(Mail & Guardian)
On Wednesday, the Inkatha Freedom Party released a statement that perfectly illustrates a dangerous trend among some South African politicians.
In response to police raids on counterfeit goods vendors in central Johannesburg, the party said: “It is high time that those who seek to circumvent the law and sell illegal counterfeit goods and products in our country be met with the full might of the law.” It added: “The IFP believes that all undocumented foreign nationals must be held to account.”
In isolation, neither sentiment is especially problematic. Counterfeit goods are illegal. And everybody in South Africa, both citizens and foreigners, requires some form of documentation by law.
The problem arises when these two issues are conflated. The implication — that somehow foreigners are uniquely responsible for criminality — is not subtle. It is an appeal to the same shallow nationalism that United States President Donald Trump invoked when he told four US congresswomen of colour to “go back” to their own countries, as if they are foreigners (they are not) and as if being foreign is somehow inferior.
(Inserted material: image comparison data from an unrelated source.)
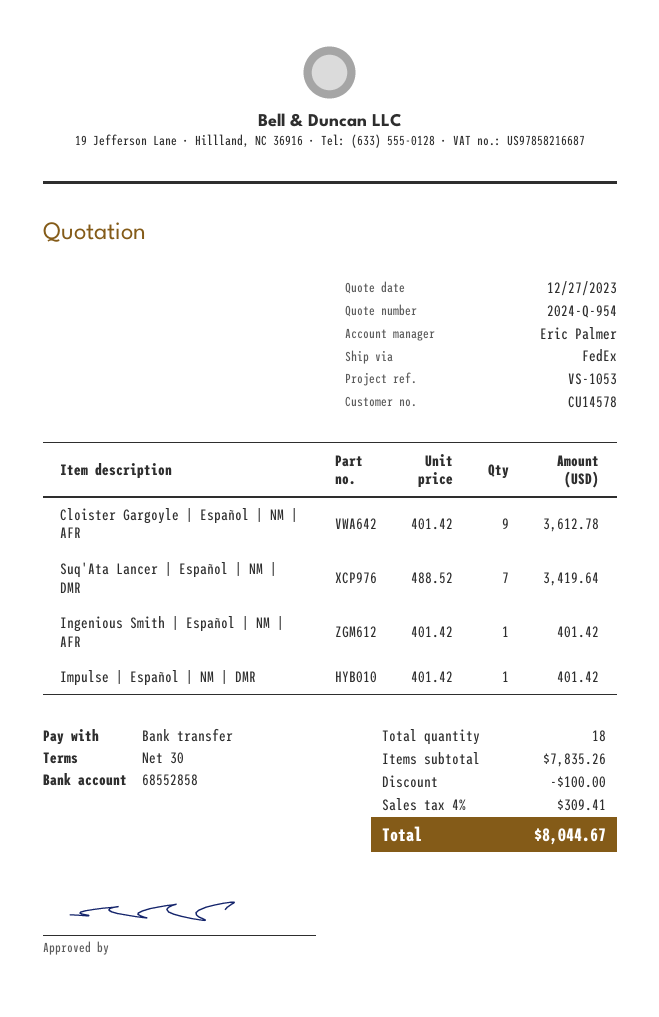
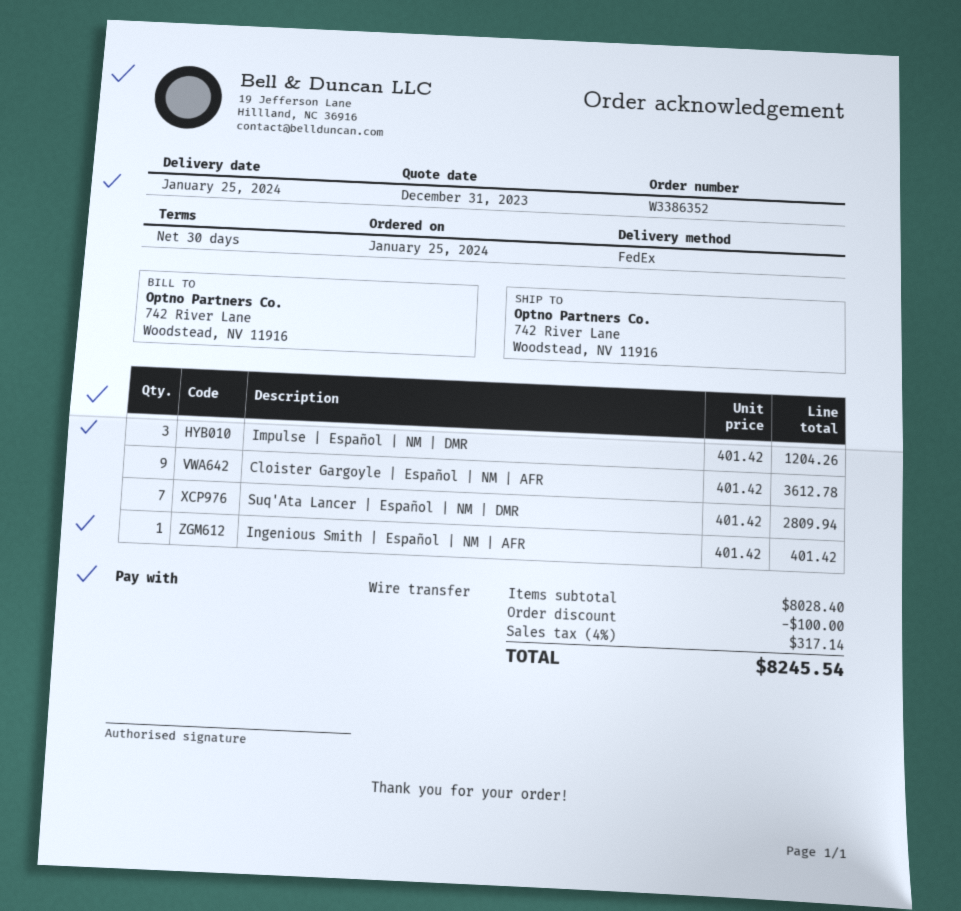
quote date: 2023-12-27 -> 2023-12-31
Suq'Ata Lancer | Español | NM | DMR: 7 x 488.52 = 3419.64 -> 7 x 401.42 = 2809.94
Impulse | Español | NM | DMR: 1 x 401.42 = 401.42 -> 3 x 401.42 = 1204.26
subtotal: 7835.26 -> 8028.40
tax: 4% = 309.41 -> 4% = 317.14
total: 8044.67 -> 8245.54

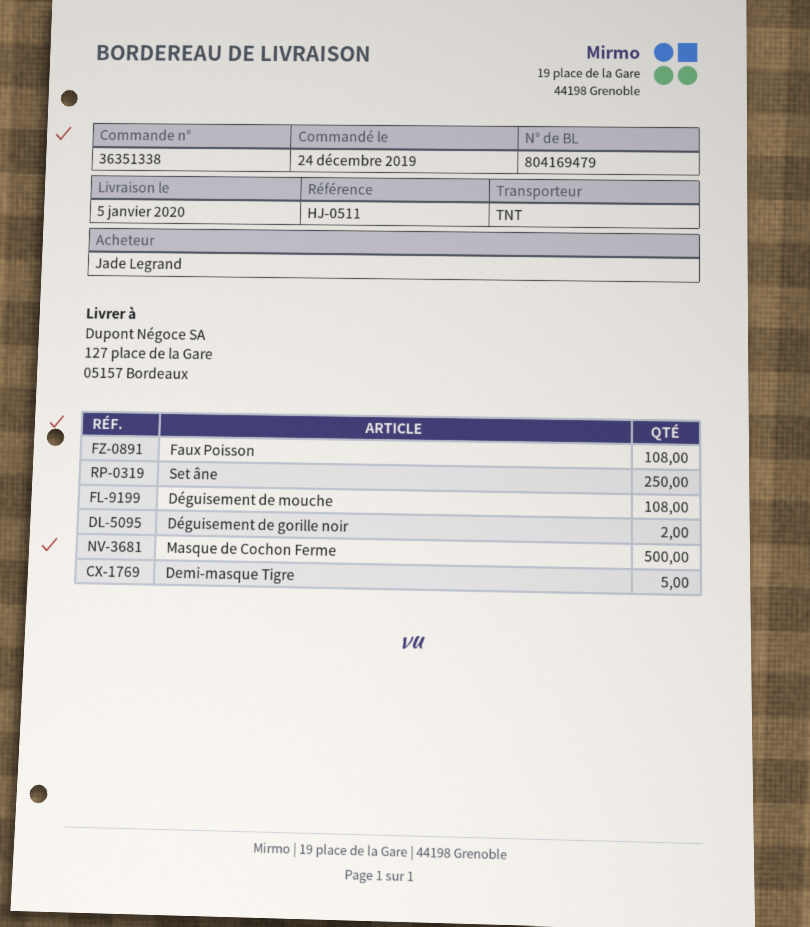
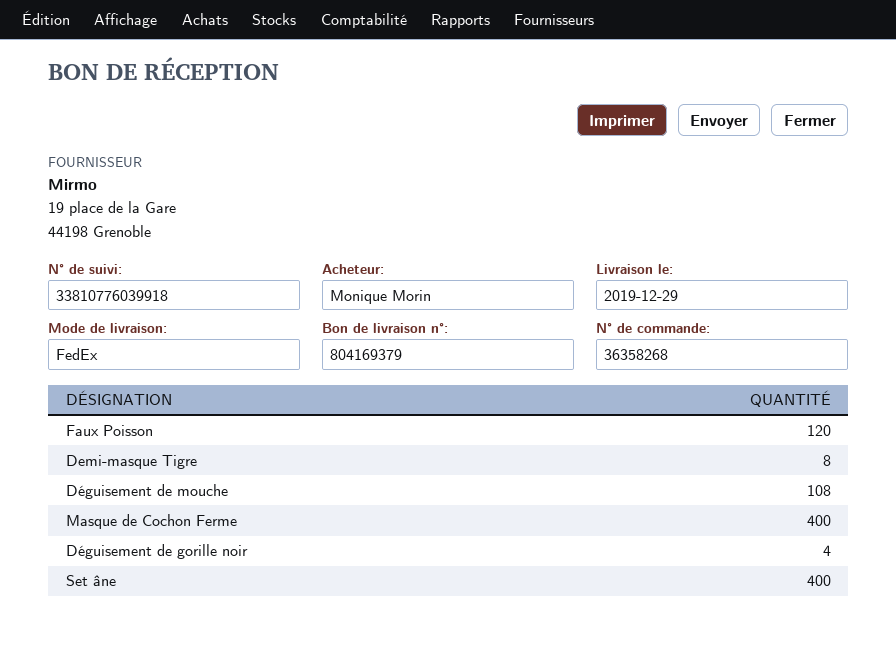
order number: 36351338 -> 36358268
delivery note number: 804169479 -> 804169379
delivery date: 2020-01-05 -> 2019-12-29
ordered by: Jade Legrand -> Monique Morin
shipping method: TNT -> FedEx
Faux Poisson: 108 -> 120
Set âne: 250 -> 400
Déguisement de gorille noir: 2 -> 4
Masque de Cochon Ferme: 500 -> 400
Demi-masque Tigre: 5 -> 8

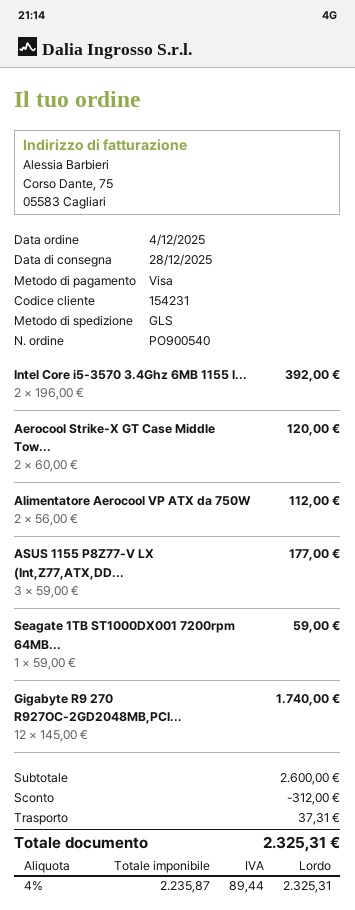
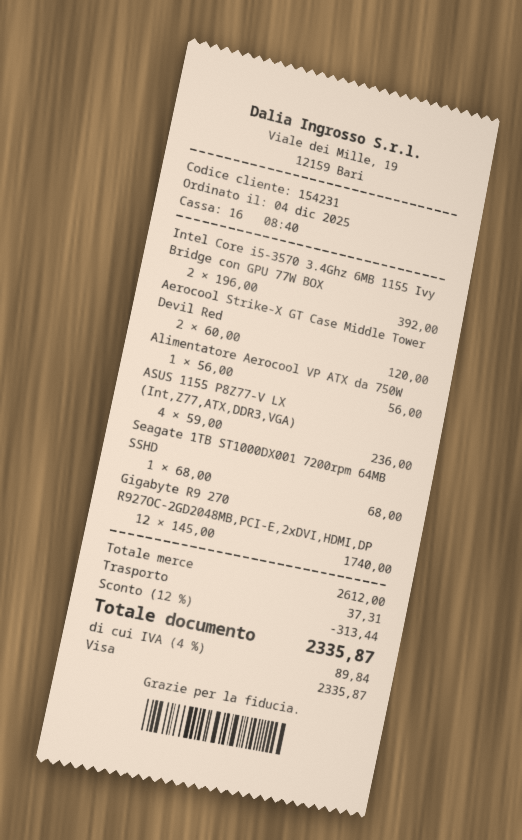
Alimentatore Aerocool VP ATX da 750W: 2 x 56.00 = 112.00 -> 1 x 56.00 = 56.00
ASUS 1155 P8Z77-V LX (Int,Z77,ATX,DD...: 3 x 59.00 = 177.00 -> 4 x 59.00 = 236.00
Seagate 1TB ST1000DX001 7200rpm 64MB...: 1 x 59.00 = 59.00 -> 1 x 68.00 = 68.00
subtotal: 2600.00 -> 2612.00
discount: 312.00 -> 313.44
tax: 4% = 89.44 -> 4% = 89.84
total: 2325.31 -> 2335.87

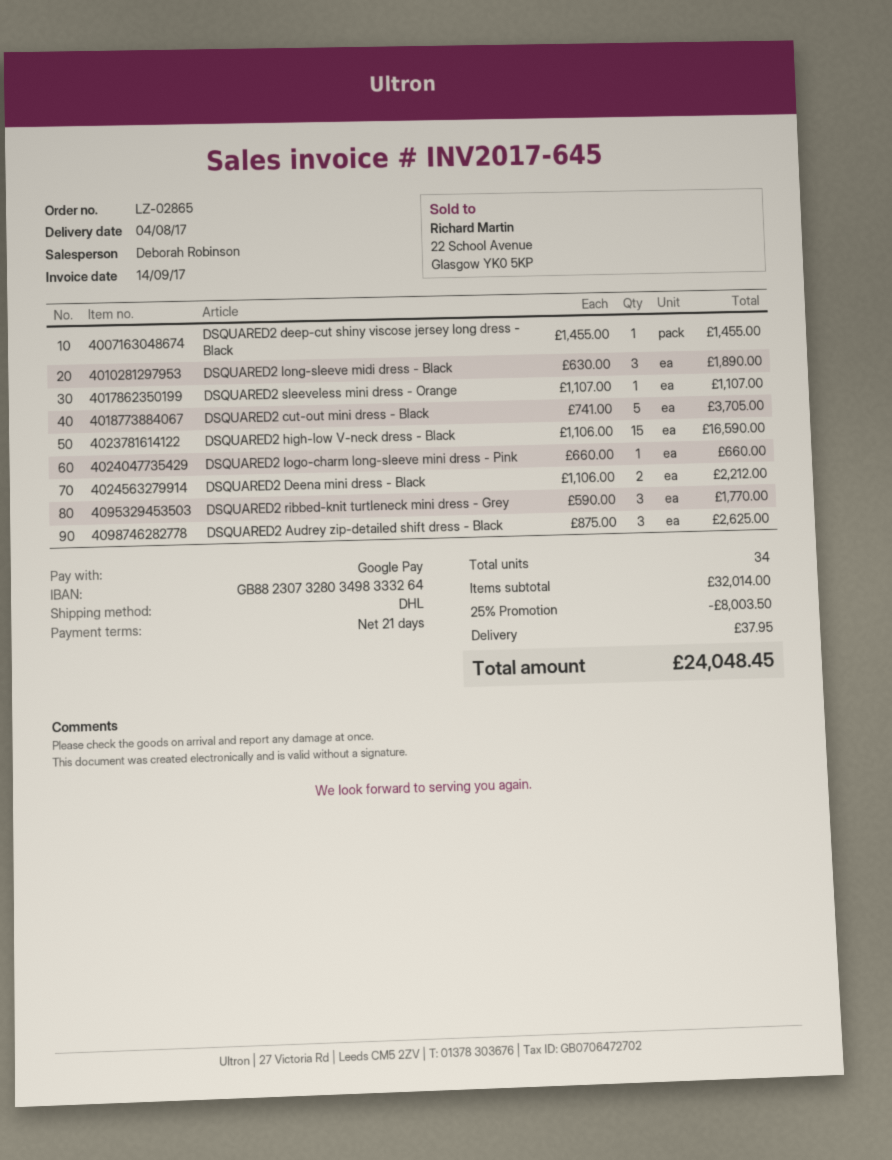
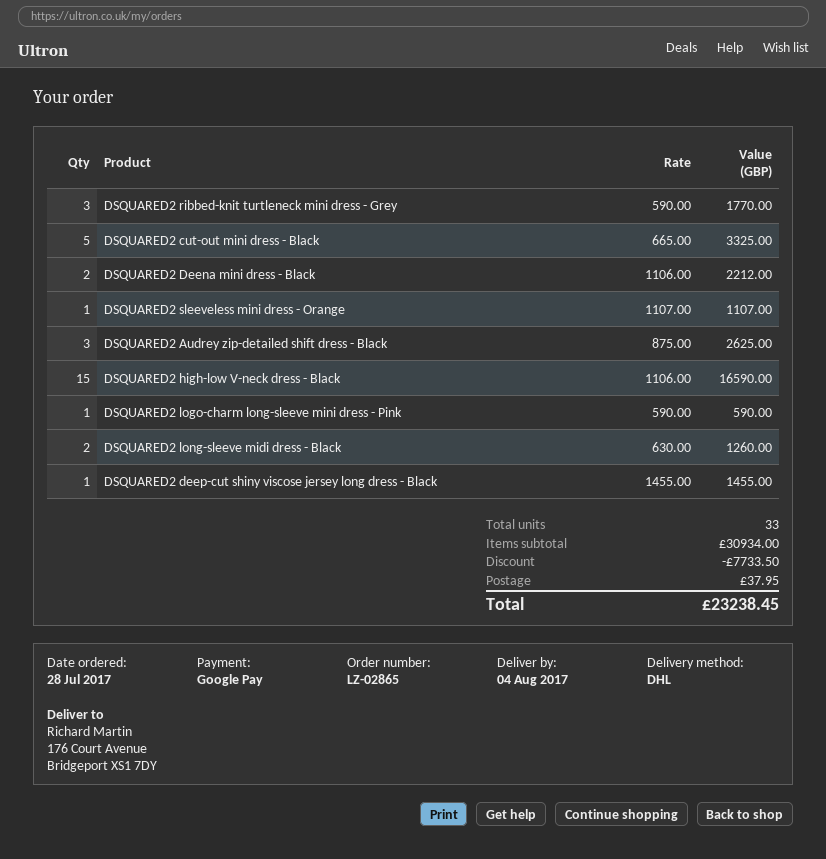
DSQUARED2 long-sleeve midi dress - Black: 3 x 630.00 = 1890.00 -> 2 x 630.00 = 1260.00
DSQUARED2 cut-out mini dress - Black: 5 x 741.00 = 3705.00 -> 5 x 665.00 = 3325.00
DSQUARED2 logo-charm long-sleeve mini dress - Pink: 1 x 660.00 = 660.00 -> 1 x 590.00 = 590.00
total quantity: 34 -> 33
subtotal: 32014.00 -> 30934.00
discount: 8003.50 -> 7733.50
total: 24048.45 -> 23238.45

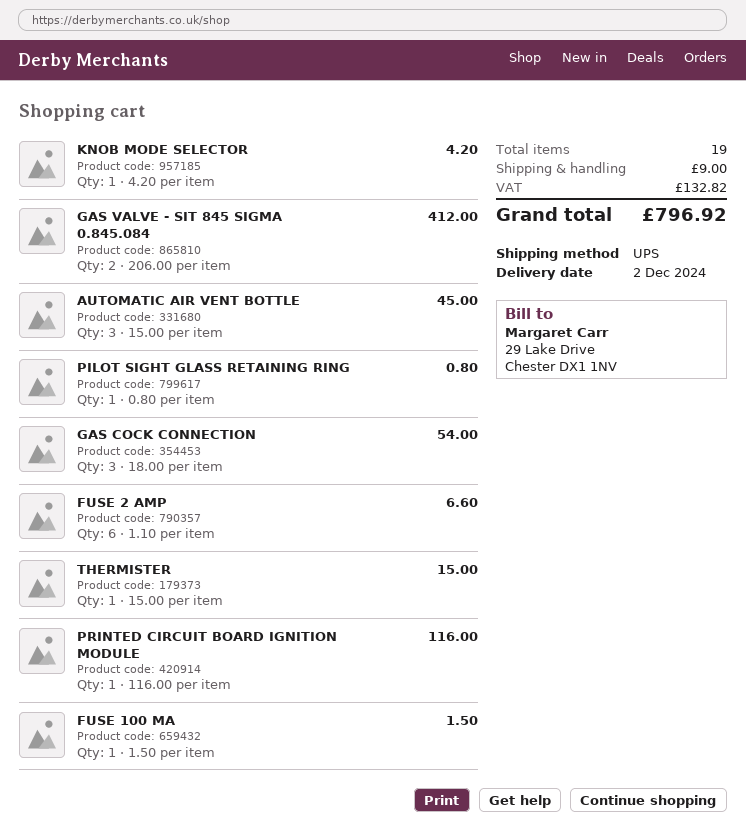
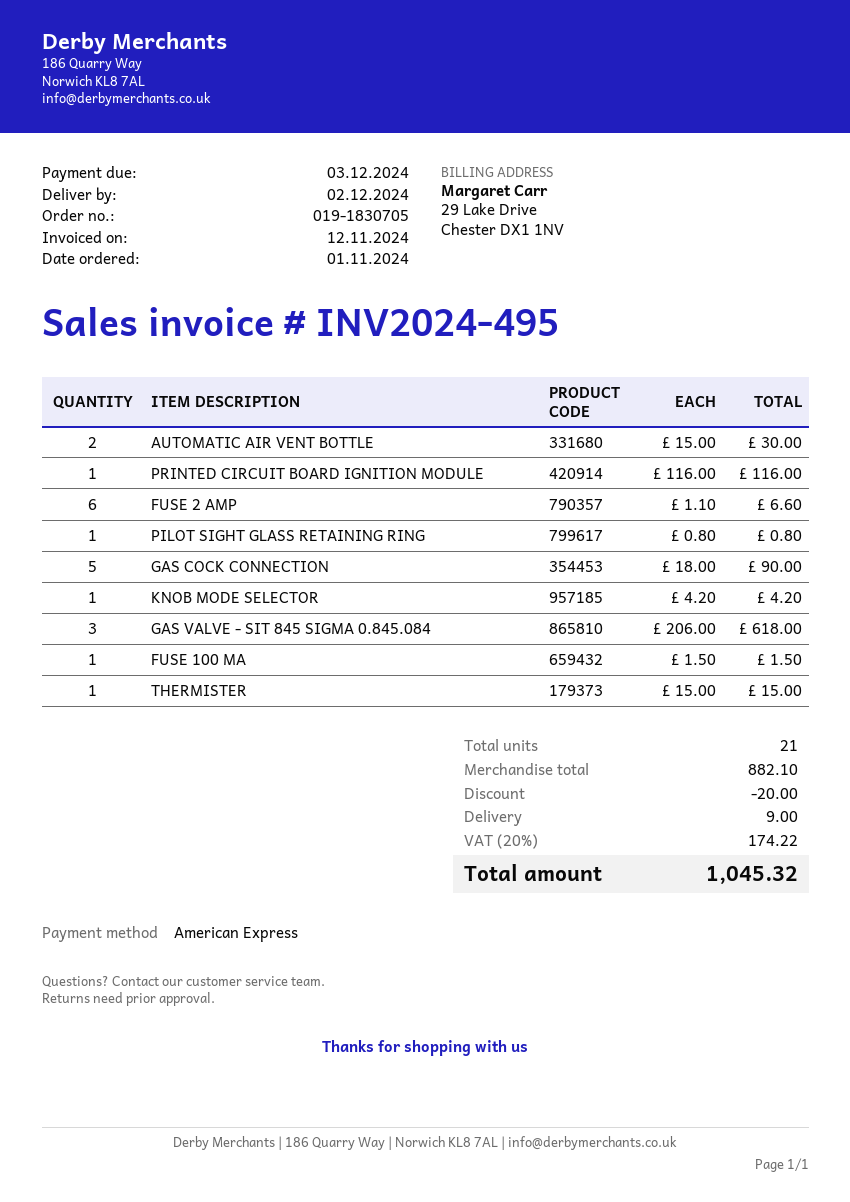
GAS VALVE - SIT 845 SIGMA 0.845.084: 2 x 206.00 = 412.00 -> 3 x 206.00 = 618.00
AUTOMATIC AIR VENT BOTTLE: 3 x 15.00 = 45.00 -> 2 x 15.00 = 30.00
GAS COCK CONNECTION: 3 x 18.00 = 54.00 -> 5 x 18.00 = 90.00
total quantity: 19 -> 21
discount: none -> 20.00
tax: 132.82 -> 174.22
total: 796.92 -> 1045.32

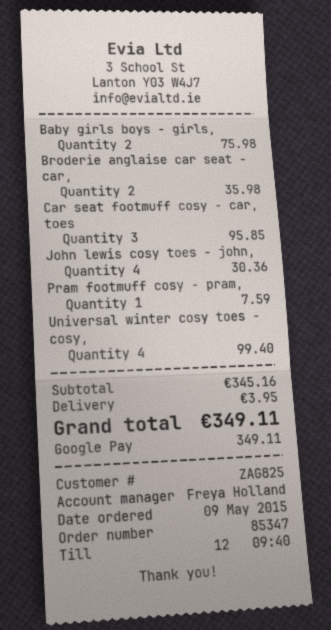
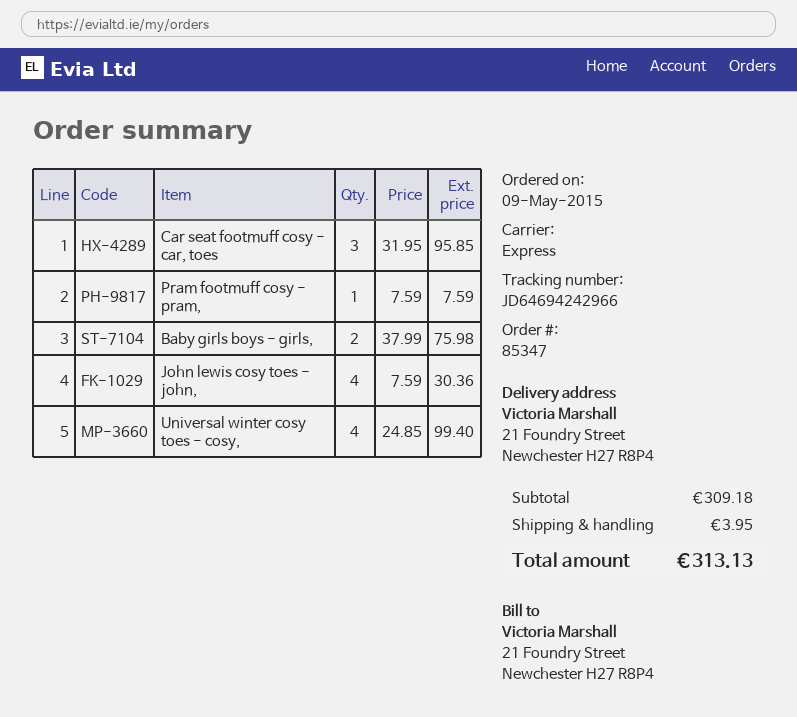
Broderie anglaise car seat - car,: 2 for 35.98 -> none
subtotal: 345.16 -> 309.18
total: 349.11 -> 313.13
If this issue were just about counterfeit goods, then South African nationals and non-nationals alike would have been caught in the dragnet. As the Economic Freedom Fighters’s Floyd Shivambu astutely observed on Twitter: “We should however be concerned that the confiscation of counterfeit goods and products only happens against Africans.”
If this issue were just about non-documented migrants, then surely the IFP — and the Gauteng ANC and the Democratic Alliance, which have both echoed the IFP’s position — should be pressing for the home affairs department to implement effective systems to process visa and asylum applications.
Blaming foreigners for a nation’s problems is a tactic beloved of populist and nationalist politicians everywhere. South Africa, with so many issues to fix, cannot afford to be distracted by yet another outbreak of xenophobia.